Les conclusions du rapport d’expertise français présenté par les juges Marc Trévidic et Nathalie Poux ont remis en cause les accusations des témoins de l’enquête du juge Bruguière. Ces témoins avaient affirmé que les missiles qui ont détruit l’avion du président Habyarimana ont été tirés de la colline de Massaka par des membres de la rébellion tutsi du Front patriotique rwandais (FPR) qui avaient pu s’y infiltrer. En se basant sur ces témoignages, le juge français avait alors lancé, en 2006, des mandats d’arrêt contre neuf proches du président rwandais, tous soupçonnés d’avoir pris part à l’attentat contre l’avion du président Habyarimana.
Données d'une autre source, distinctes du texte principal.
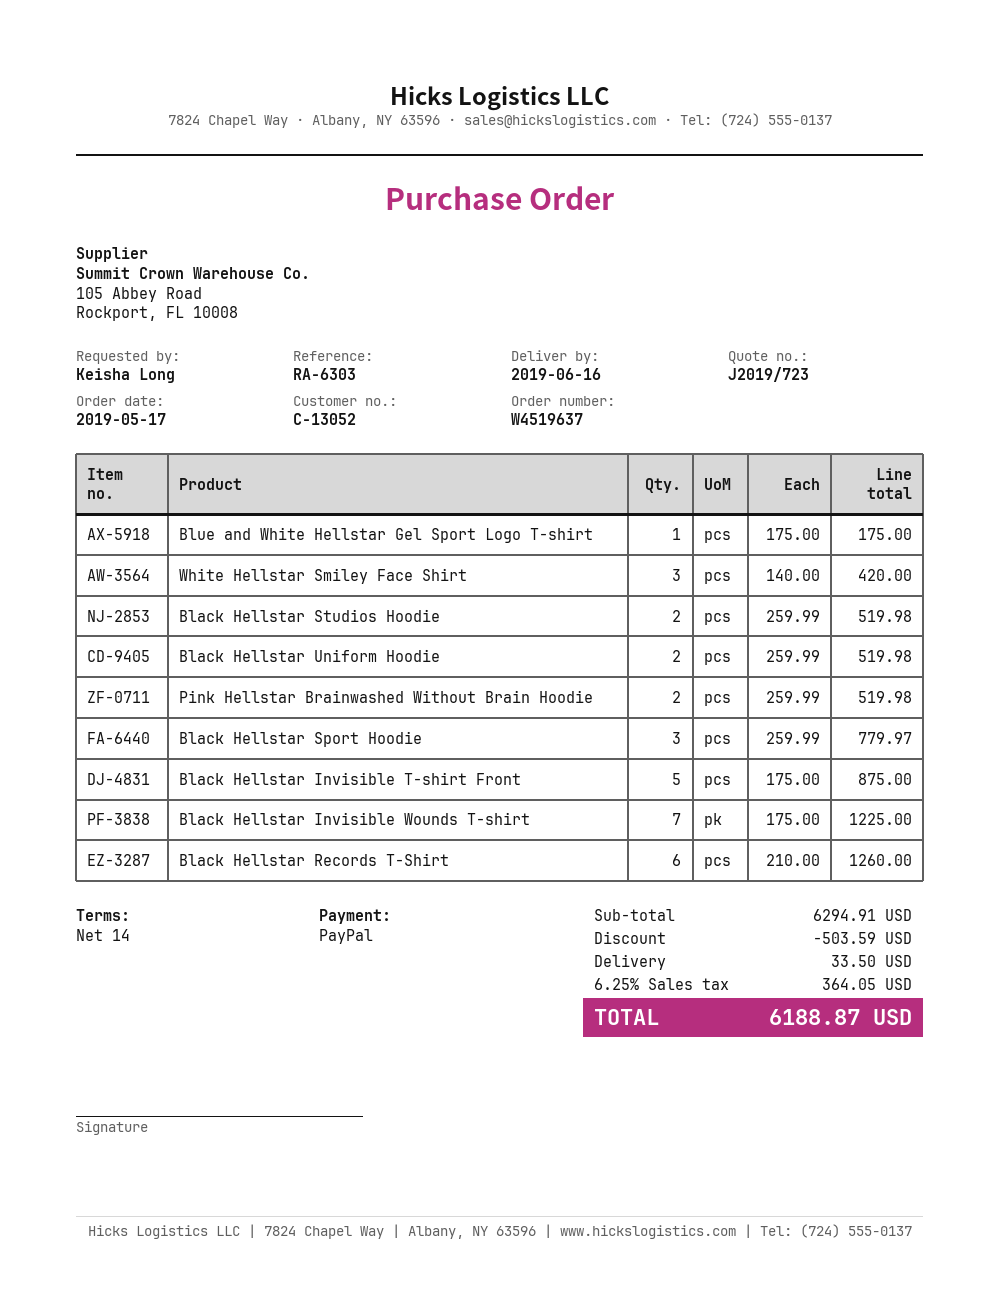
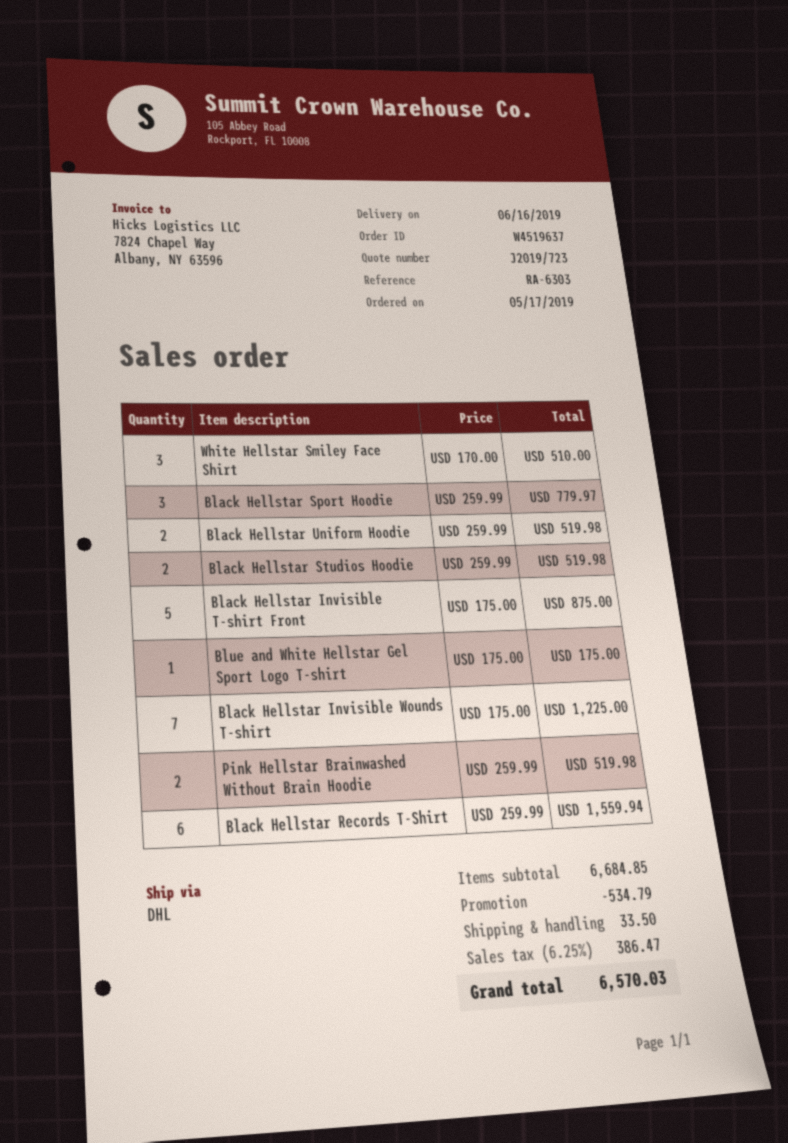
White Hellstar Smiley Face Shirt: 3 x 140.00 = 420.00 -> 3 x 170.00 = 510.00
Black Hellstar Records T-Shirt: 6 x 210.00 = 1260.00 -> 6 x 259.99 = 1559.94
subtotal: 6294.91 -> 6684.85
discount: 503.59 -> 534.79
tax: 6.25% = 364.05 -> 6.25% = 386.47
total: 6188.87 -> 6570.03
Ce rapport des experts français en balistique met aujourd’hui directement en cause ces accusations car il confirme l’hypothèse selon laquelle les tirs de missiles ont été effectués, non pas de la colline de Massaka, mais de Kanombé, un camp militaire des forces armées rwandaises - l’armée du régime hutu de l’époque. Ainsi, les tirs de missiles n’ont donc pas été tirés à partir d’une position tutsi. C’est précisément ce que Kigali a toujours clamé. Le Rwanda a aussitôt manifesté sa satisfaction en estimant que les conclusions de ce rapport rendaient « justice à la position soutenue depuis longtemps par le Rwanda ». De son côté, Louise Mushikiwabo, ministre rwandaise des Affaires étrangères ainsi que les avocats des sept inculpés considèrent que le non-lieu s’impose.
Jubilation du gouvernement et déception de l’opposition
Deux partis de l’opposition en exil – le Congrès national rwandais (CNR) et les Forces démocratiques unifiées (FDU) exigent une enquête internationale. Ils ne remettent pas en cause l’origine géographique des tirs mais mettent en doute la responsabilité des extrémistes hutus et estiment que le juge Trévédic n’exonère pas totalement le régime de Paul Kagame. Par ailleurs, l’opposition n’exclut pas la possibilité d’une infiltration de l’ex-rebellion tutsi dans le camp de Kanombé. « Impossible », rétorque Léon-Lef Forster, l'un des avocats des inculpés FPR, joint par RFI.
Le camp militaire de Kanombé était-il impénétrable ? Etait-il impossible de s’y infiltrer à l’époque, en 1994 ? Ni les experts, ni les juges français qui se sont rendus sur les lieux, 16 ans après les faits, sont en mesure de le dire aujourd’hui. Les sept inculpés seront-ils lavés de tout soupçon ? Seul le juge peut en décider. C’est, en tout cas, une nouvelle enquête qui s’ouvre à lui. Il devra également déterminer pourquoi, dans ce dossier, il y a eu de nombreux témoignages divergents.
Les avocats des proches du président rwandais qui réclament un non lieu dans cette enquête, envisagent également de porter plainte. « Un nombre considérable de manquements et de fraudes ont été constatés pendant la période où l’instruction était conduite par le juge Bruguière », a également indiqué Me Léon-Lef Forster qui parle notamment des faux témoignages, violations du secret professionnel et subornations de témoins.